**YOUR TASK**
With the images removed, write out every line below exactly.

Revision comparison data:
---------------
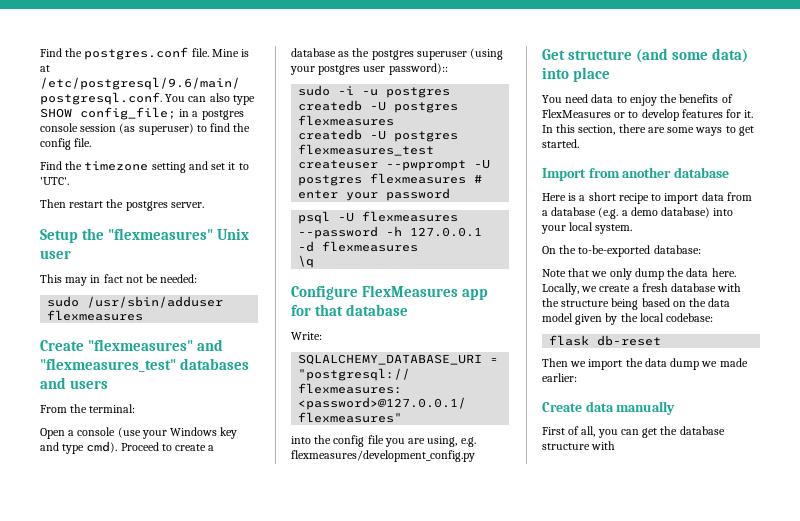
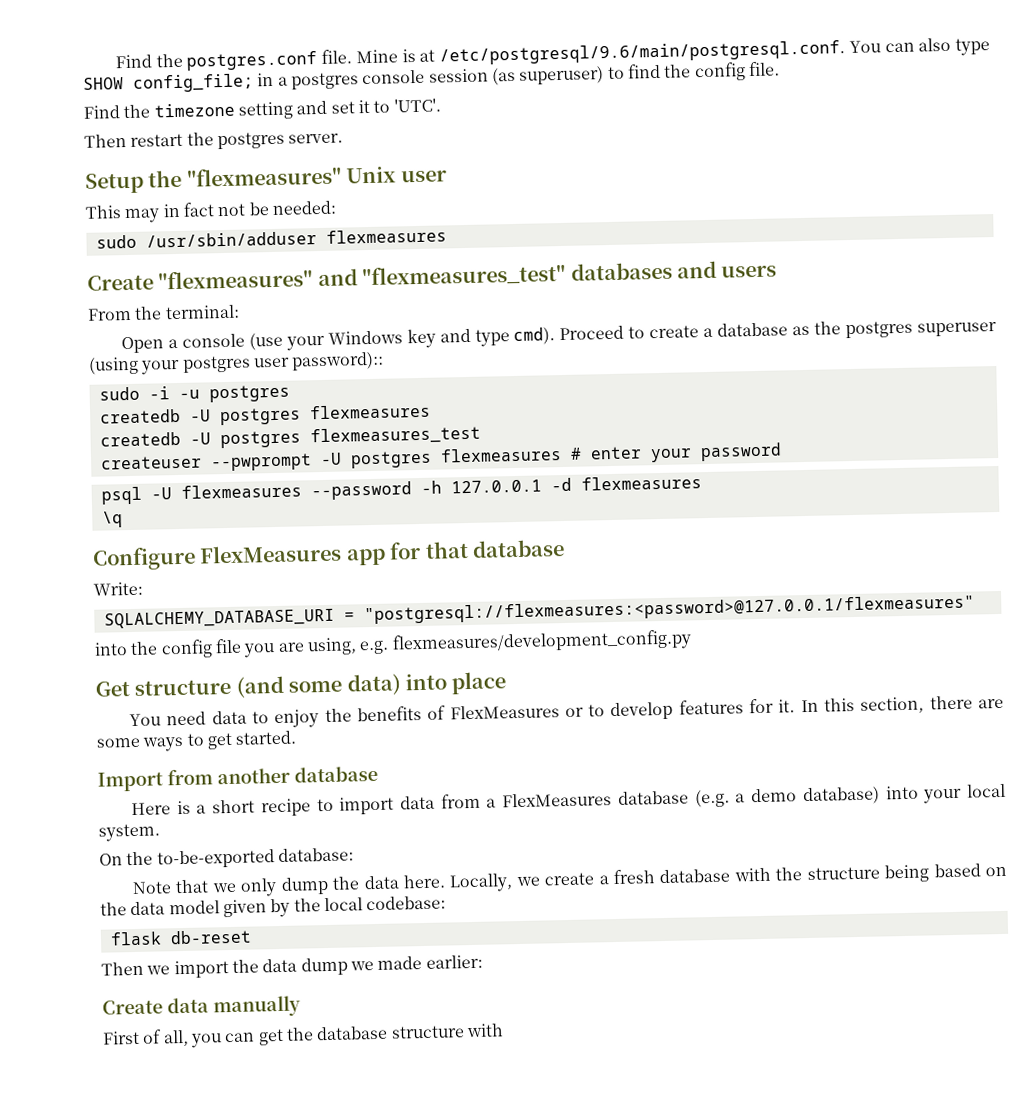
(548, 213) none -> [502,792,613,808] FlexMeasures

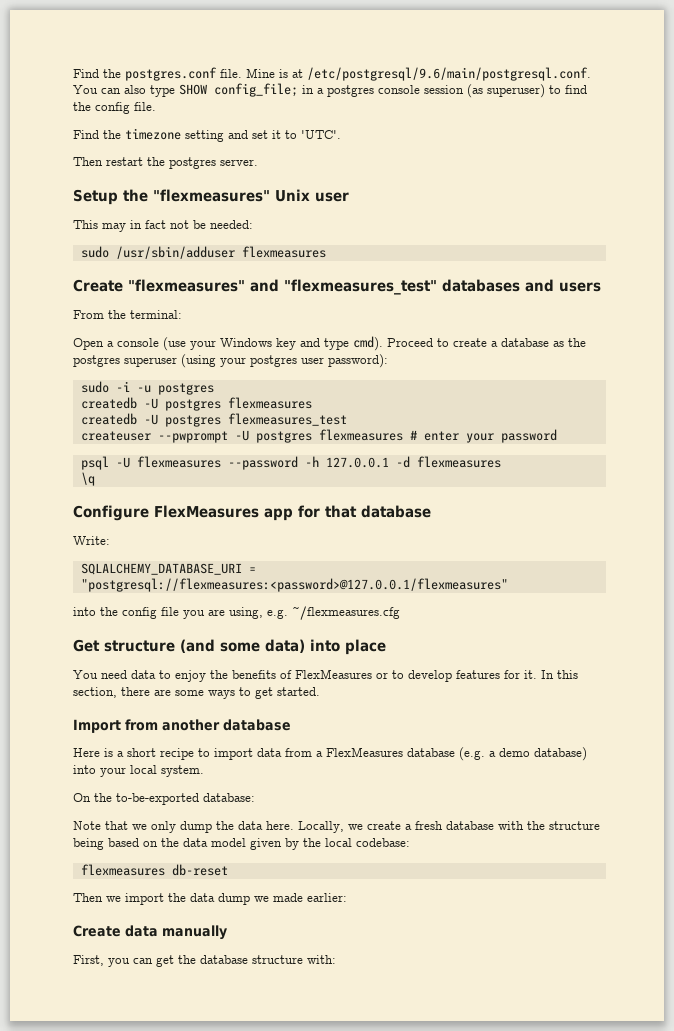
[291,351,385,371] password):: -> [328,354,388,368] password):
[391,629,692,655] flexmeasures/development_config.py -> [292,606,400,620] ~/flexmeasures.cfg
[109,931,162,946] flask -> [80,864,165,876] flexmeasures
[102,1029,189,1047] First of all, -> [73,955,104,966] First,
[465,1023,504,1038] with -> [307,955,336,964] with:

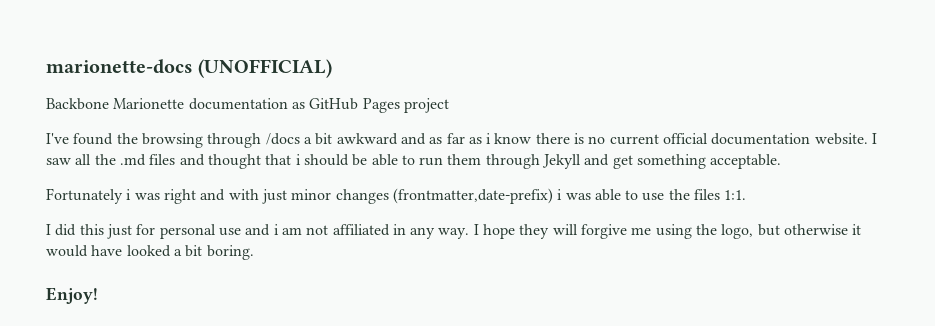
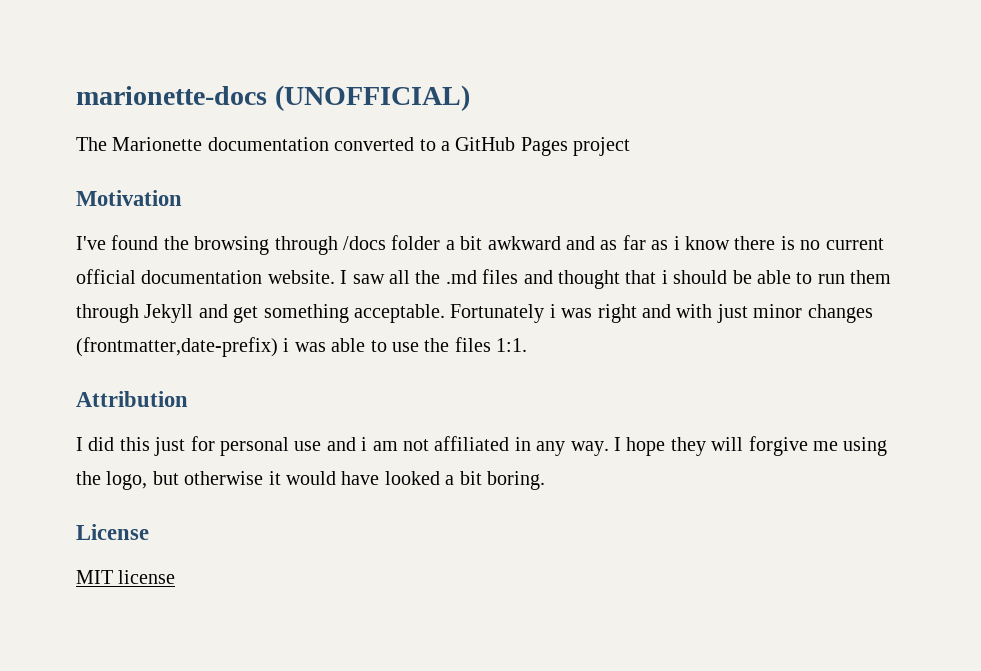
[46,98,109,110] Backbone -> [76,137,107,151] The
[291,102,305,109] as -> [334,137,450,151] converted to a
(449, 105) none -> [76,190,182,206] // Motivation
(300, 139) none -> [391,235,441,250] folder
(782, 161) // -> (445, 313) none
(747, 195) none -> [76,391,188,407] // Attribution
[46,287,98,304] Enjoy! -> [76,524,149,540] [76,570,176,584] License // MIT license

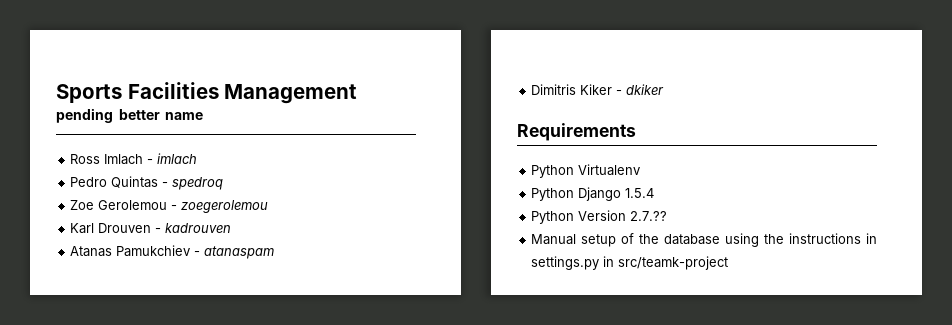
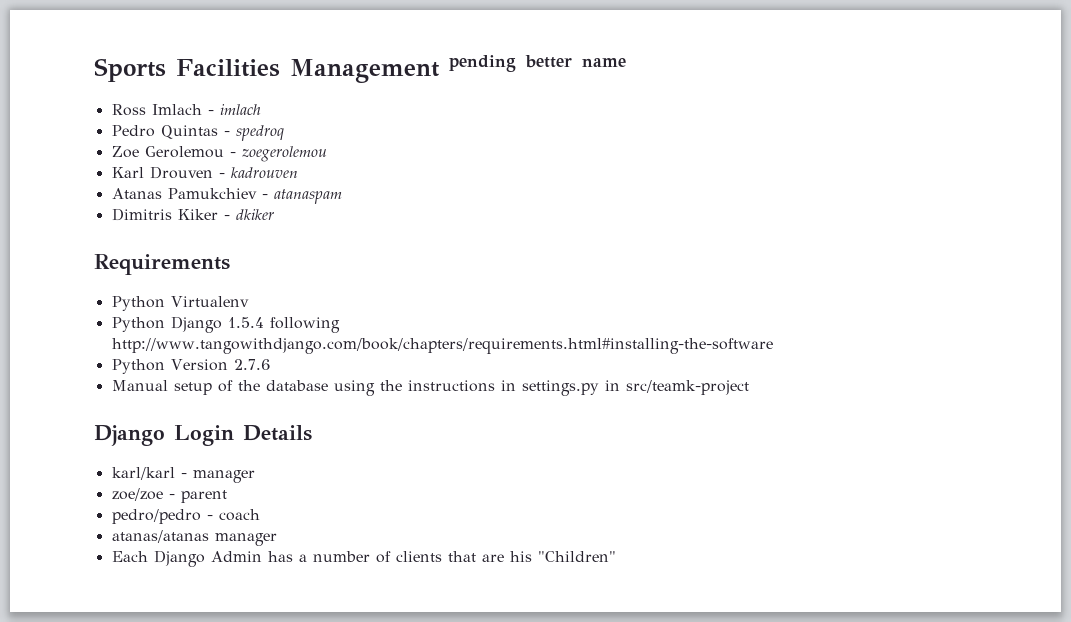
(655, 193) none -> [269,317,340,333] [111,338,773,354] following http://www.tangowithdjango.com/book/chapters/requirements.html#installing-the-software
[630,211,668,221] 2.7.?? -> [233,359,270,370] 2.7.6
(729, 263) none -> [94,425,312,446] [111,467,255,483] [111,488,227,503] [111,509,260,524] [111,530,277,546] [111,550,616,567] // Django Login Details // karl/karl - manager // zoe/zoe - parent // pedro/pedro - coach // atanas/atanas manager // Each Django Admin has a number of clients that are his "Children"

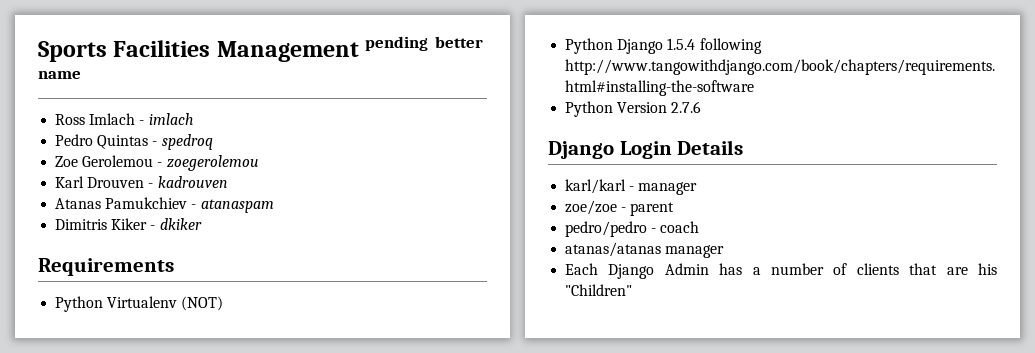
(249, 301) none -> [181,296,224,311] (NOT)
[111,380,749,396] // Manual setup of the database using the instructions in settings.py in src/teamk-project -> (702, 107) none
---------------
**EXERCISE RESULT**
(548, 213) none -> [502,792,613,808] FlexMeasures

[291,351,385,371] password):: -> [328,354,388,368] password):
[391,629,692,655] flexmeasures/development_config.py -> [292,606,400,620] ~/flexmeasures.cfg
[109,931,162,946] flask -> [80,864,165,876] flexmeasures
[102,1029,189,1047] First of all, -> [73,955,104,966] First,
[465,1023,504,1038] with -> [307,955,336,964] with:

[46,98,109,110] Backbone -> [76,137,107,151] The
[291,102,305,109] as -> [334,137,450,151] converted to a
(449, 105) none -> [76,190,182,206] // Motivation
(300, 139) none -> [391,235,441,250] folder
(782, 161) // -> (445, 313) none
(747, 195) none -> [76,391,188,407] // Attribution
[46,287,98,304] Enjoy! -> [76,524,149,540] [76,570,176,584] License // MIT license

(655, 193) none -> [269,317,340,333] [111,338,773,354] following http://www.tangowithdjango.com/book/chapters/requirements.html#installing-the-software
[630,211,668,221] 2.7.?? -> [233,359,270,370] 2.7.6
(729, 263) none -> [94,425,312,446] [111,467,255,483] [111,488,227,503] [111,509,260,524] [111,530,277,546] [111,550,616,567] // Django Login Details // karl/karl - manager // zoe/zoe - parent // pedro/pedro - coach // atanas/atanas manager // Each Django Admin has a number of clients that are his "Children"

(249, 301) none -> [181,296,224,311] (NOT)
[111,380,749,396] // Manual setup of the database using the instructions in settings.py in src/teamk-project -> (702, 107) none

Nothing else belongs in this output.